__Task prompt__: Please count the lines in the data below that hold "background" and answer with the number by itself.

__Input data__:
══════════

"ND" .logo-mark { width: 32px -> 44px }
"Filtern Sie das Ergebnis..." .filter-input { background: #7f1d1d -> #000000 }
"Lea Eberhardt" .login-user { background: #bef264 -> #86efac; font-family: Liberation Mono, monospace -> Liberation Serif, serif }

══════════

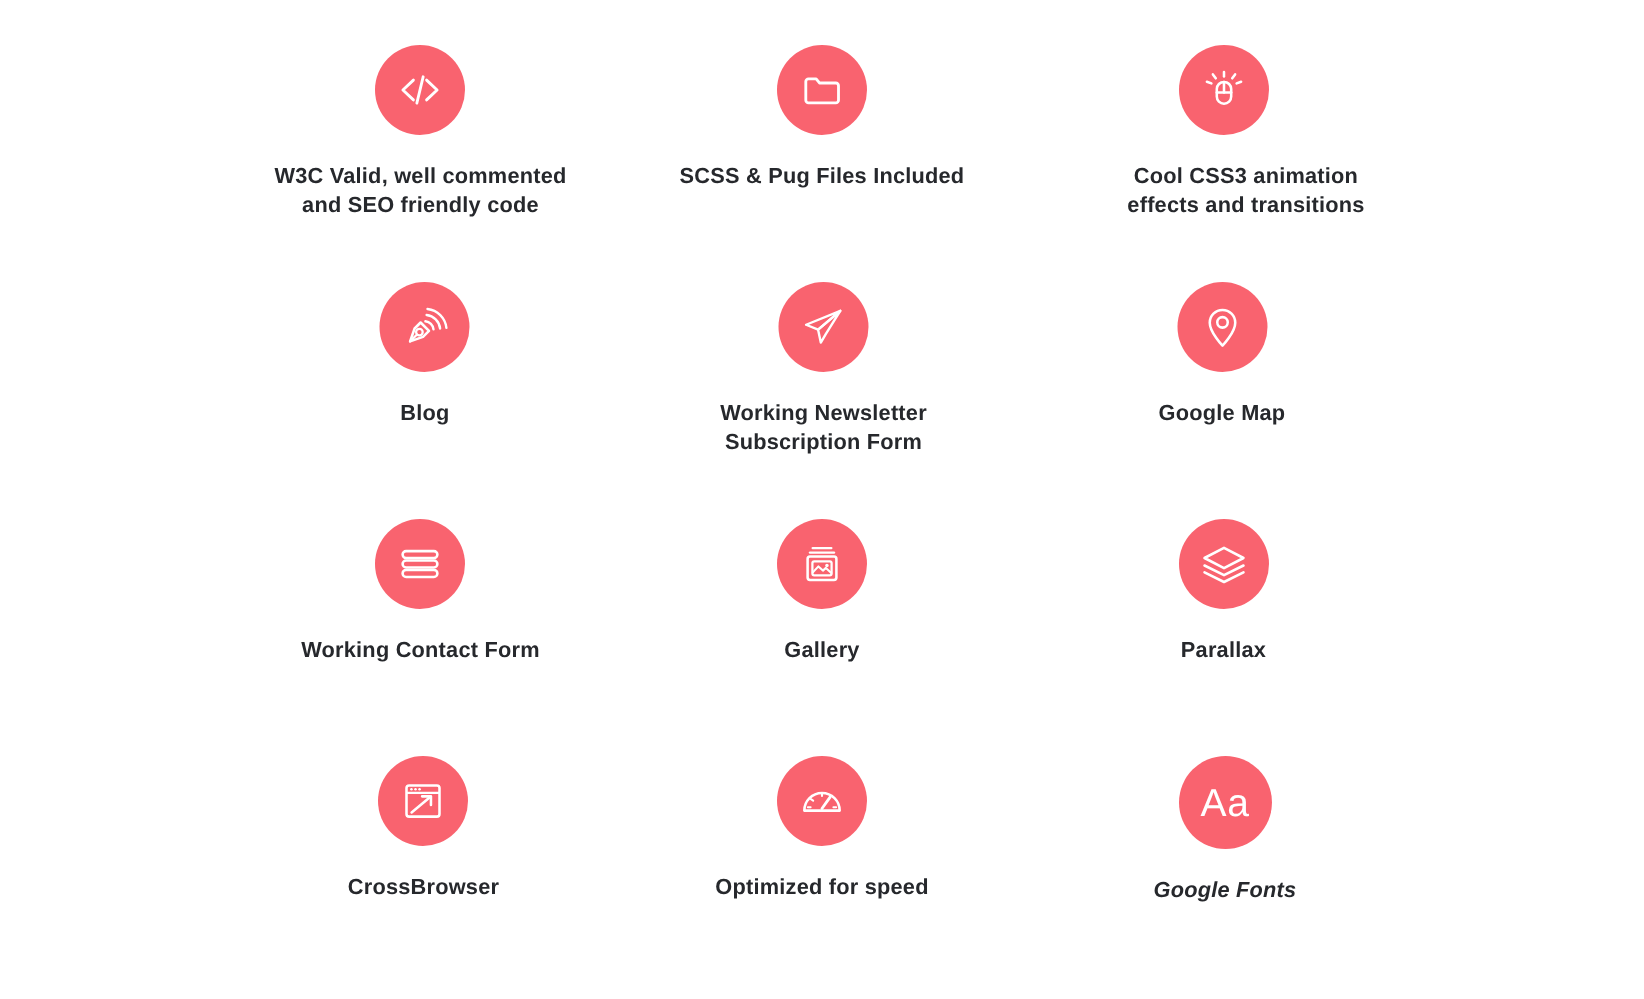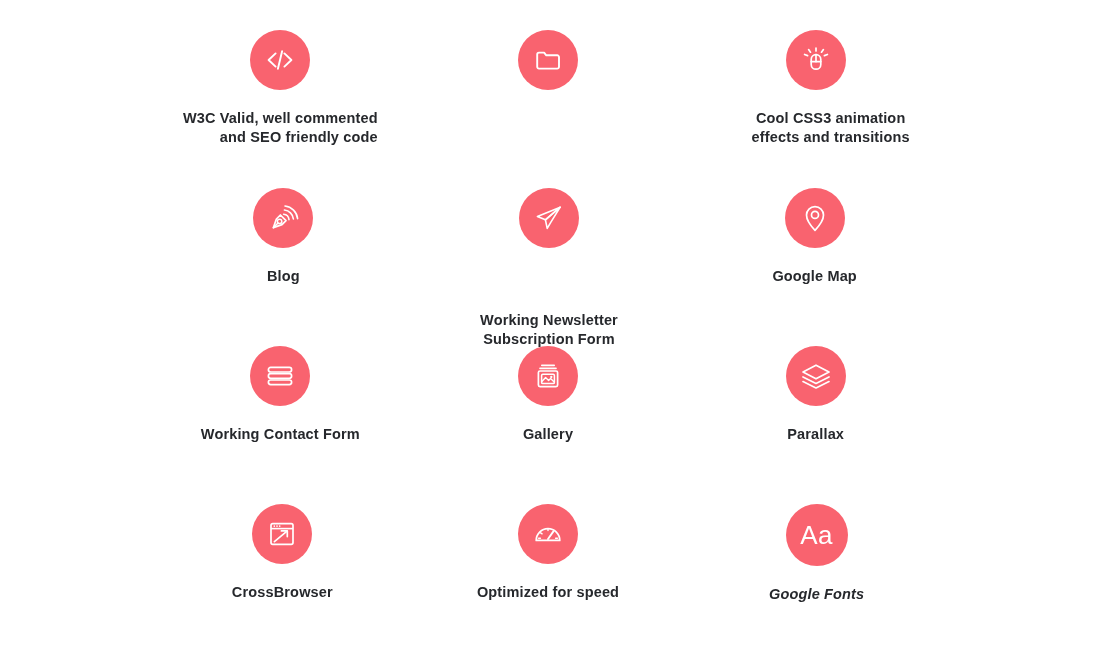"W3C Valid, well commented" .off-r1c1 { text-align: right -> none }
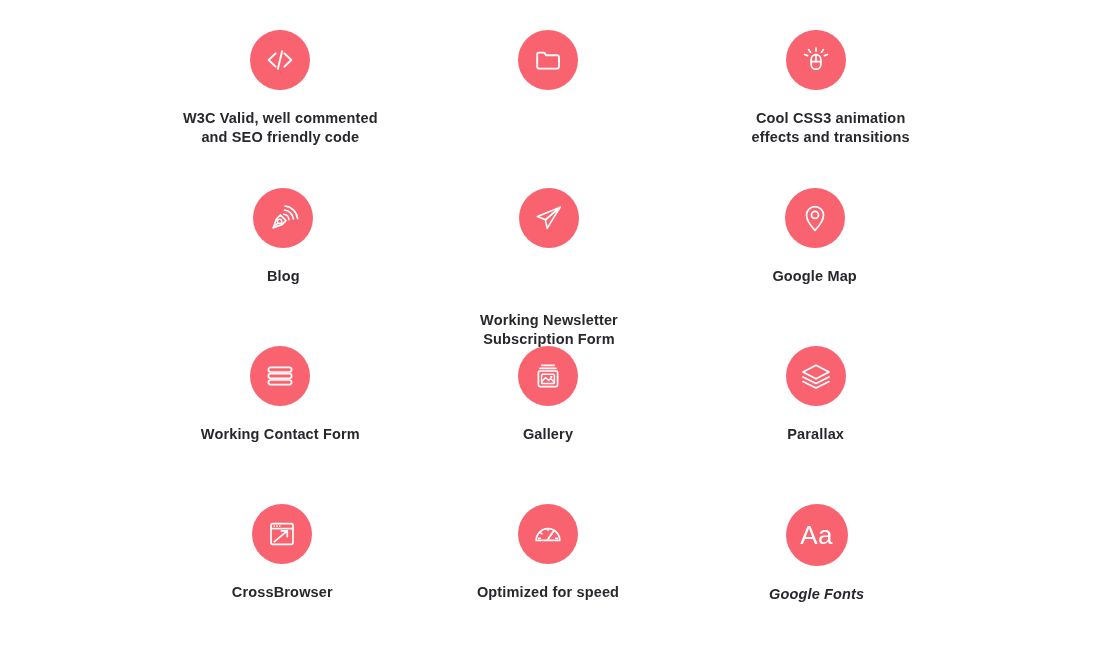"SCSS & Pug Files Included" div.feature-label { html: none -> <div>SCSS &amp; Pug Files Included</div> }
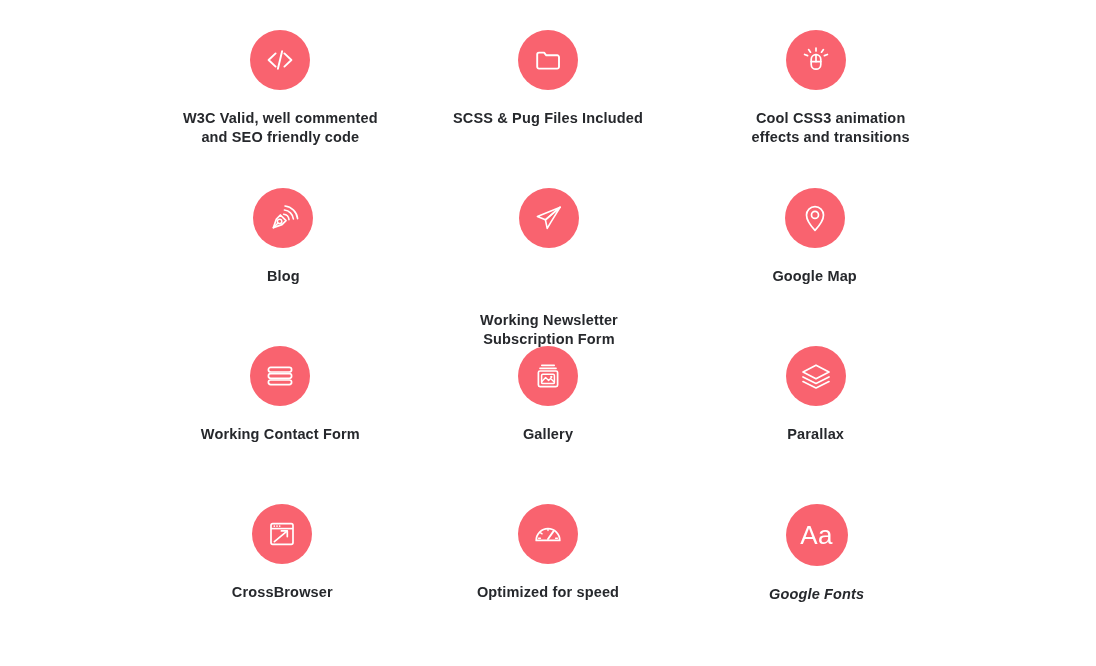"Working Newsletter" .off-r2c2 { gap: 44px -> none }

══════════

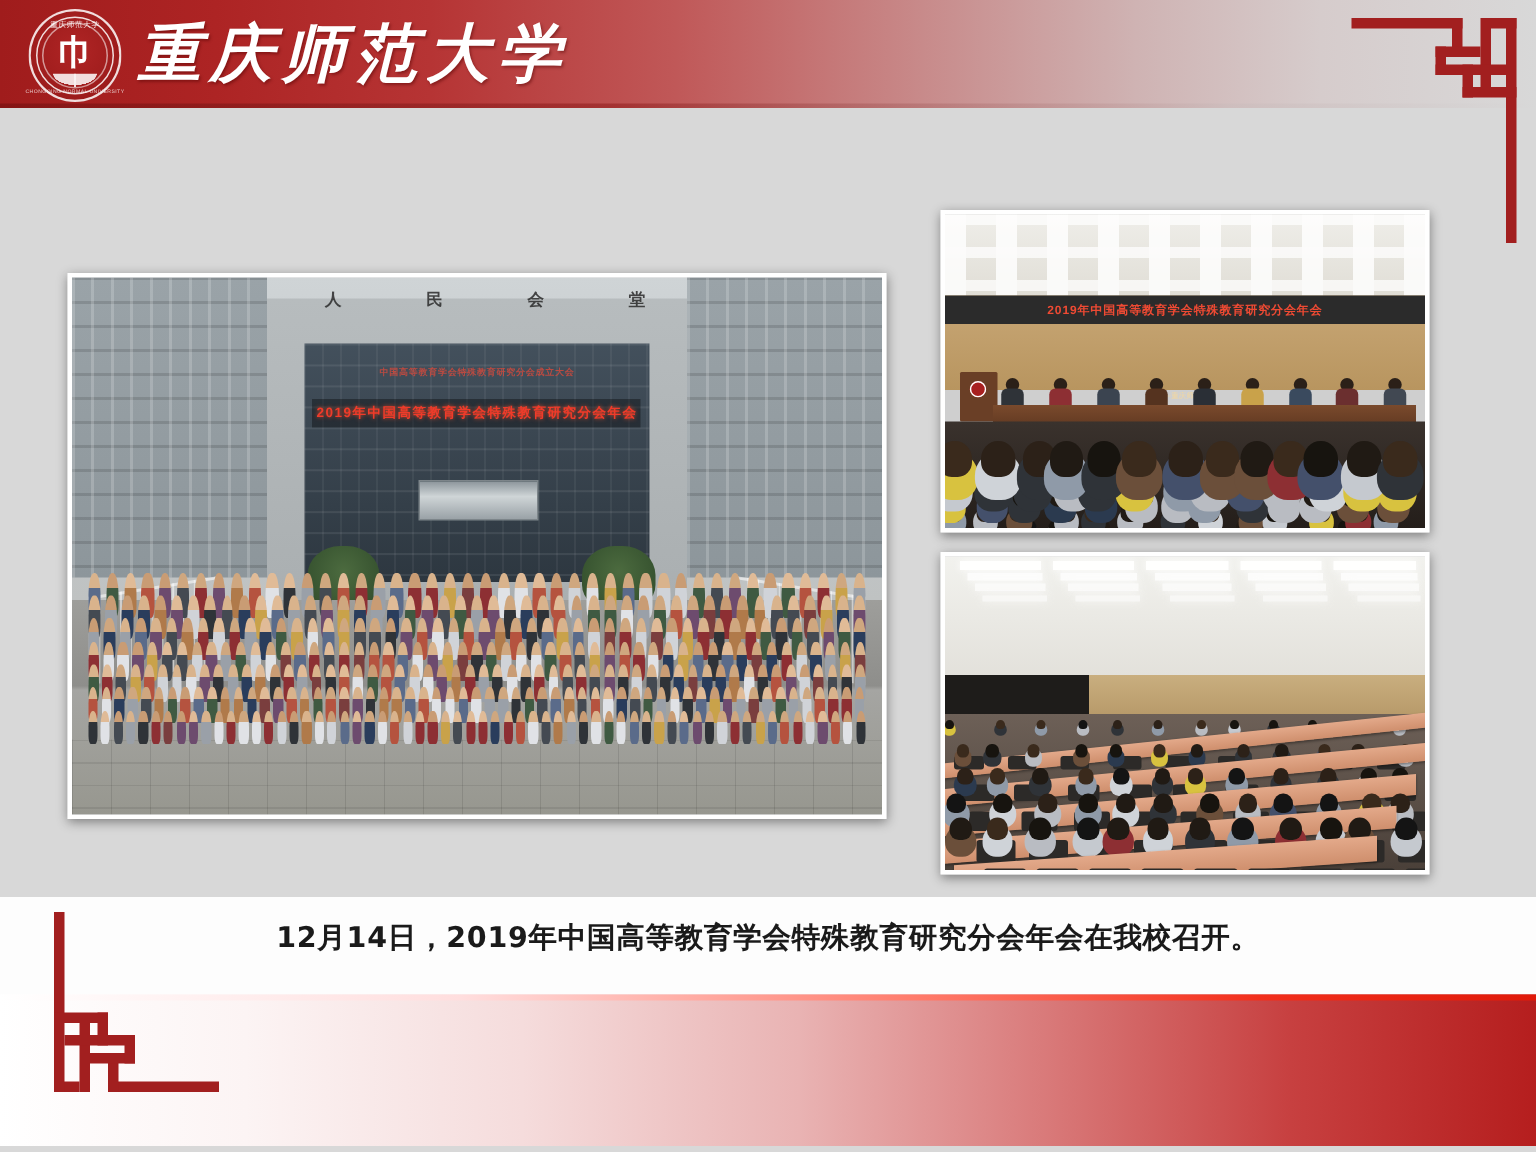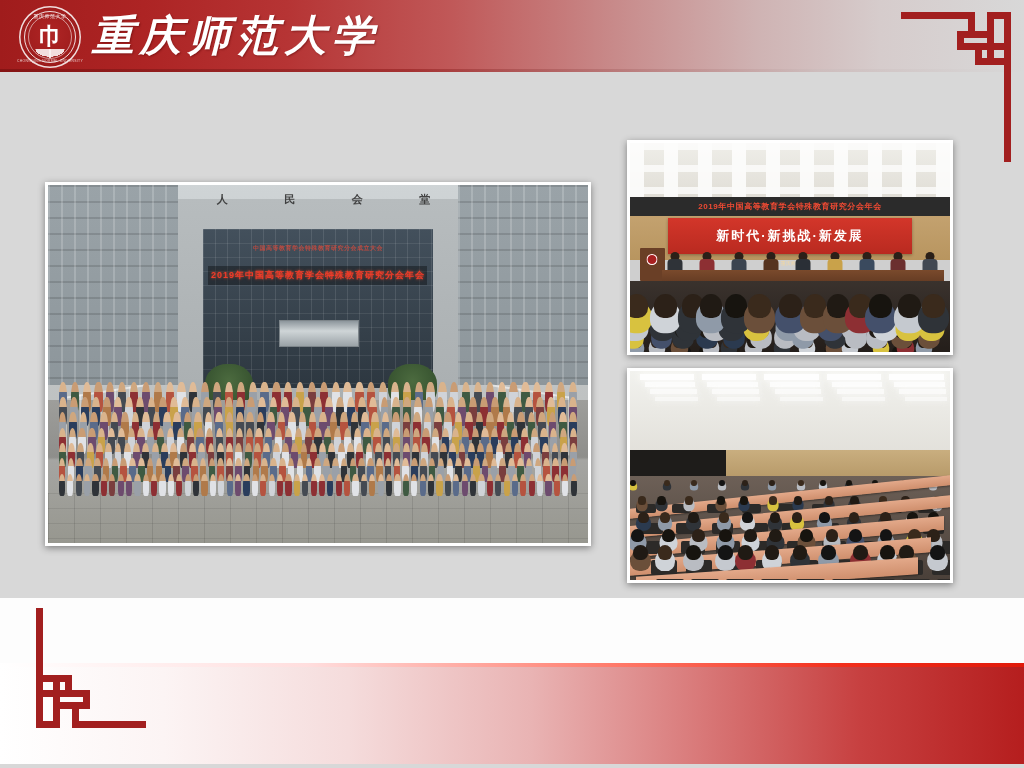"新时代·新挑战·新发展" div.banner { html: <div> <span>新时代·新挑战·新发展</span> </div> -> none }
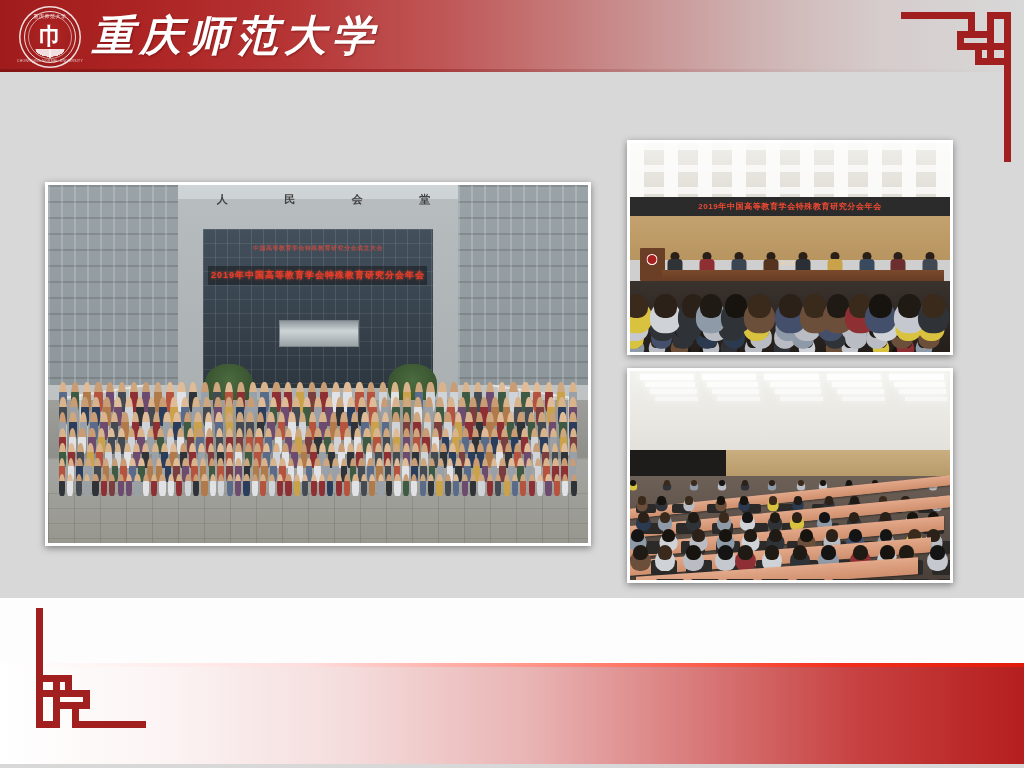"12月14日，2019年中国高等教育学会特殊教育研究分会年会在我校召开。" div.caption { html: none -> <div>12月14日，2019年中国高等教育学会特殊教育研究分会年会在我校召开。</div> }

══════════

__Exercise answer__: 2